Ao contrário do que defendem grupos conservadores e religiosos, o homeschooling é rejeitado pela maioria da população. Oito a cada dez pessoas (78,5%) discordam dos pais terem o direito de tirar seus filhos da escola para ensiná-los em casa, segundo uma pesquisa da Datafolha, realizada com o  Cesop-Unicamp sob a coordenação da Ação Educativa e do Cenpec. 

Em um país onde a fome atinge 33 milhões de pessoas, e a merenda escolar é a única refeição de muitas crianças e adolescentes, o Governo insiste que a educação domiciliar é a sua prioridade na educação. E, se aprovada, a nova modalidade estaria competindo a distribuição de recursos com a tão sucateada educação pública. 

A doutora em educação, Catarina Santos, acredita que esse projeto está vinculado com a intenção do Estado de negar a sua obrigação de garantir a escola e a valorização docente. “Essa ofensiva de cortes na educação, de ataques, de desvio do pouco dinheiro que já tem para a escola, é a partir desses lugares que esse projeto é defendido. O Estado que sequer faz o censo para garantir que toda criança esteja na escola, que nega as condições para que elas estejam na escola, imagina se ele vai acompanhar se tem gente estudando em casa ou não!?”, questiona. 

Segundo a Associação Nacional de Educação Domiciliar (ANED), apenas 15 mil crianças acessam o estudo formal em casa. “Mas não é somente uma questão de minorias como os defensores dessa lei dizem, o que eles querem modificar na legislação abre a porteira para várias violações e mexe com os princípios básicos da educação”, alerta Denise Carreira, coordenadora da Ação Educativa.

A concessão que o Estado pode abrir para a família decidir, também pode abrir para segregar: tanto em relação a gênero, raça, sexualidade, orientação, como também em relação a pessoas com deficiência. 

“No contexto de crescimento desses grupos [conservadores e religiosos], as crianças ficam subordinadas. A educação domiciliar ataca os direitos das crianças e adolescentes e tantos outros direitos, além de reafirmar as culturas tradicionais de gênero”, garante Denise. 

Sob essa modalidade, os responsáveis teriam controle sobre todos os aspectos da vida da criança e do adolescente, podendo restringir o aprendizado à sua visão de mundo, impedindo esse sujeito de ter uma formação plena e diversa. 

“Quando o homeschooling aparece para dizer que a escola se torna uma opção dos pais, você está dizendo que as crianças são objetos de escolha novamente.
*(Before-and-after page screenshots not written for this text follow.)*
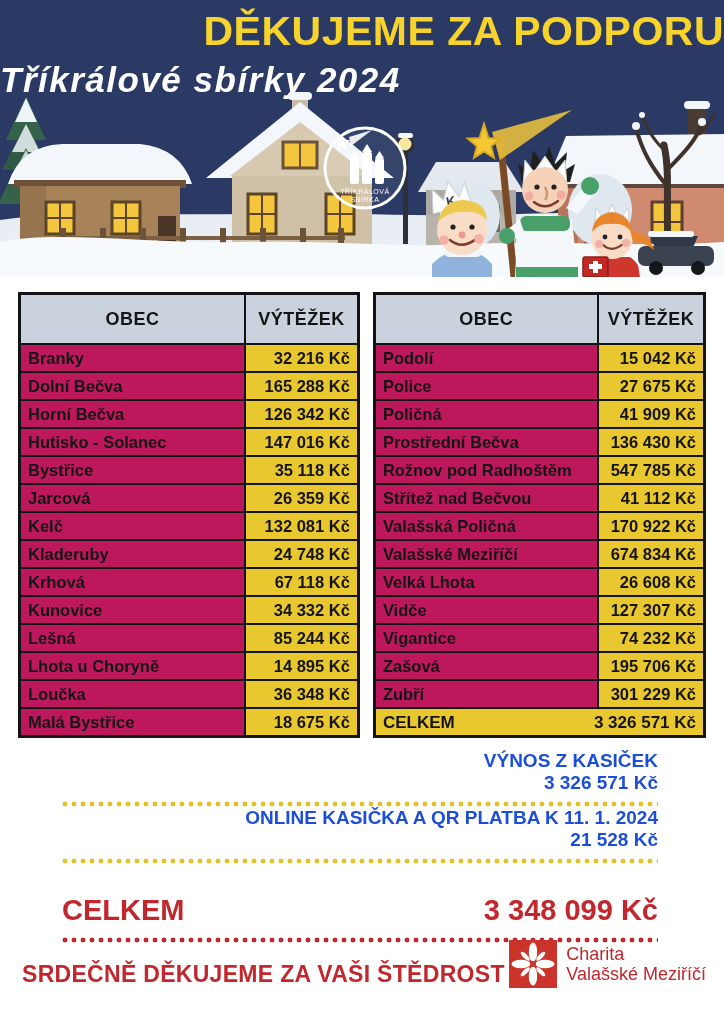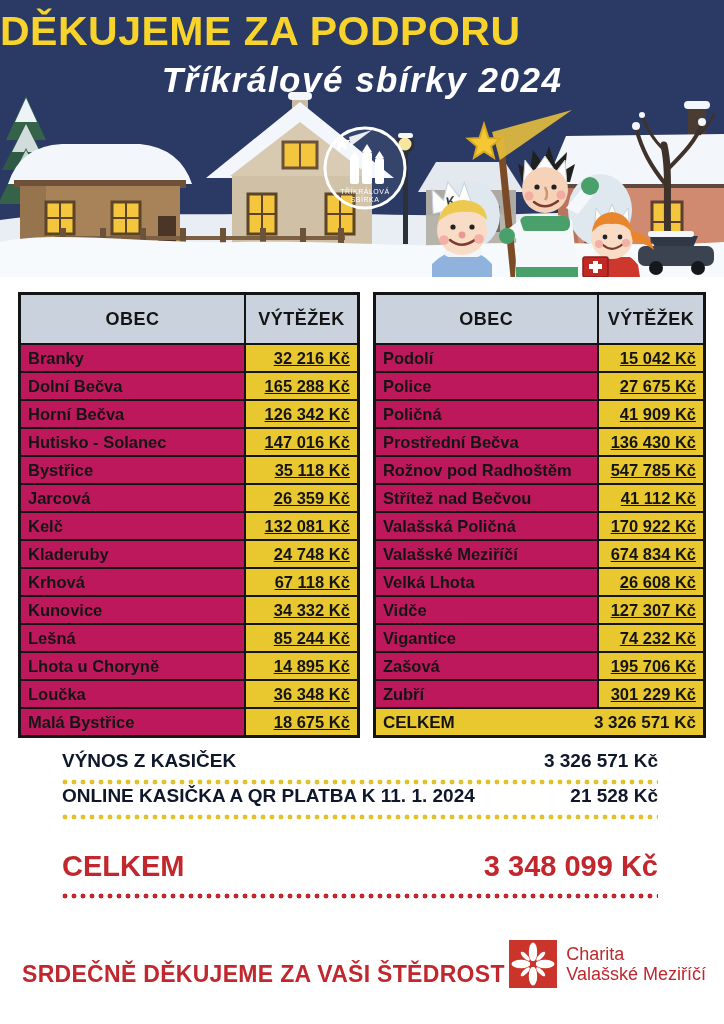--- a/index.html
+++ b/index.html
@@ -3,52 +3,52 @@
 <meta charset="utf-8">
 <style>
   html,body { margin:0; padding:0; background:#ffffff; }
   .page {
     position:relative; width:724px; height:1024px; background:#ffffff;
     font-family:"Liberation Sans", sans-serif; overflow:hidden;
   }
   
   .header { position:absolute; top:0; left:0; width:724px; height:277px; background:#2b3a64; }
   .title {
-    position:absolute; top:8px; left:0; width:100%; text-align:left;
+    position:absolute; top:8px; left:0; width:100%; text-align:right;
     color:#f7d32b; font-size:41px; font-weight:bold; letter-spacing:.5px; margin:0;
   }
   .subtitle {
-    position:absolute; top:60px; left:0; width:100%; text-align:center;
+    position:absolute; top:60px; left:0; width:100%; text-align:left;
     color:#ffffff; font-size:35px; font-weight:bold; font-style:italic; letter-spacing:1.5px; margin:0;
   }
   .scene { position:absolute; left:0; bottom:0; width:724px; height:187px; }
 
   
   .tables { position:absolute; top:292px; left:18px; width:688px; display:flex; gap:13px; }
   table.obec { border-collapse:collapse; border:3px solid #141414; table-layout:fixed; }
   table.obec th {
     background:#c9d2dd; border:2px solid #141414; height:46px;
     font-size:18px; font-weight:bold; color:#141414; text-align:center; letter-spacing:.5px;
   }
   table.obec td {
     border:2px solid #141414; height:24px; padding:1px 7px;
     font-size:16.5px; font-weight:bold; color:#141414; line-height:1; vertical-align:middle;
     white-space:nowrap; overflow:hidden;
   }
   td.obec-name { background:#be185d; text-align:left; }
-  td.obec-val  { background:#e9c72e; text-align:right;text-decoration:underline; }
+  td.obec-val  { background:#e9c72e; text-align:right; }
   tr.total-row td { background:#e9c72e; padding:1px 7px; }
   .total-flex { display:flex; justify-content:space-between; font-size:17px; font-weight:bold; }
   .w-name-l { width:229px; } .w-val-l { width:110px; }
   .w-name-r { width:226px; } .w-val-r { width:104px; }
 
   
   .summary { position:absolute; top:750px; left:62px; width:596px; }
   .sum-row { display:flex; justify-content:space-between; align-items:flex-end;
-             font-size:19px; font-weight:bold; color:#0f172a; margin-top:13px; }
+             font-size:19px; font-weight:bold; color:#1d4ed8; margin-top:13px;flex-direction:column; }
   .sum-row:first-child { margin-top:0; }
   .dots { height:6px; margin-top:7px; background-repeat:repeat-x;
           background-image:radial-gradient(circle at 3px 3px, #e3c229 2.2px, rgba(0,0,0,0) 2.7px);
           background-size:9px 6px; }
   .grand { display:flex; justify-content:space-between; align-items:baseline;
            margin-top:30px; font-size:29px; font-weight:bold; color:#c1272d; }
   .dots-red { height:6px; margin-top:10px; background-repeat:repeat-x;
           background-image:radial-gradient(circle at 3px 3px, #c1272d 2.2px, rgba(0,0,0,0) 2.7px);
           background-size:9px 6px; }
Elas não são mais sujeitos de direito à educação, à profissionalização, à cultura, à saúde. E, sim, passa-se mais uma vez a colocar esses direitos como um cardápio de escolhas de adultos, sobre o que eles querem fazer com essas crianças e adolescentes que estão sob sua autoridade”, critica a jurista Lígia Ziggiotti. 

Ela acrescenta: “O Governo Bolsonaro diz que as escolas estão deformando a mentalidade das crianças e adolescentes, que os pais estão sendo saqueados nos seus direitos, promovendo uma tensão nessa aliança [Estado, família e sociedade] que é muito estratégica para desfigurar direitos”. 

Em defesa dos direitos das crianças e adolescentes e pelo investimento nas escolas públicas, mais de 400 entidades e redes da sociedade civil assinaram um manifesto contra a educação domiciliar.

As escolas cívico-militares são uma das faces da cruzada antigênero.
Mural da Consciência Negra na CE da Estrutural no DF que associa a Polícia Militar ao racismo. Foto: Arquivo Pessoal

Militarização: controle dos corpos e comportamentos 

Enquanto o homeschooling insiste em priorizar o direito dos pais, tratando as questões no ambiente privado e doméstico, o projeto das escolas cívico-militares reforça a ideia de que algumas infâncias são responsabilidade do Estado. No caso, um Estado ditatorial.  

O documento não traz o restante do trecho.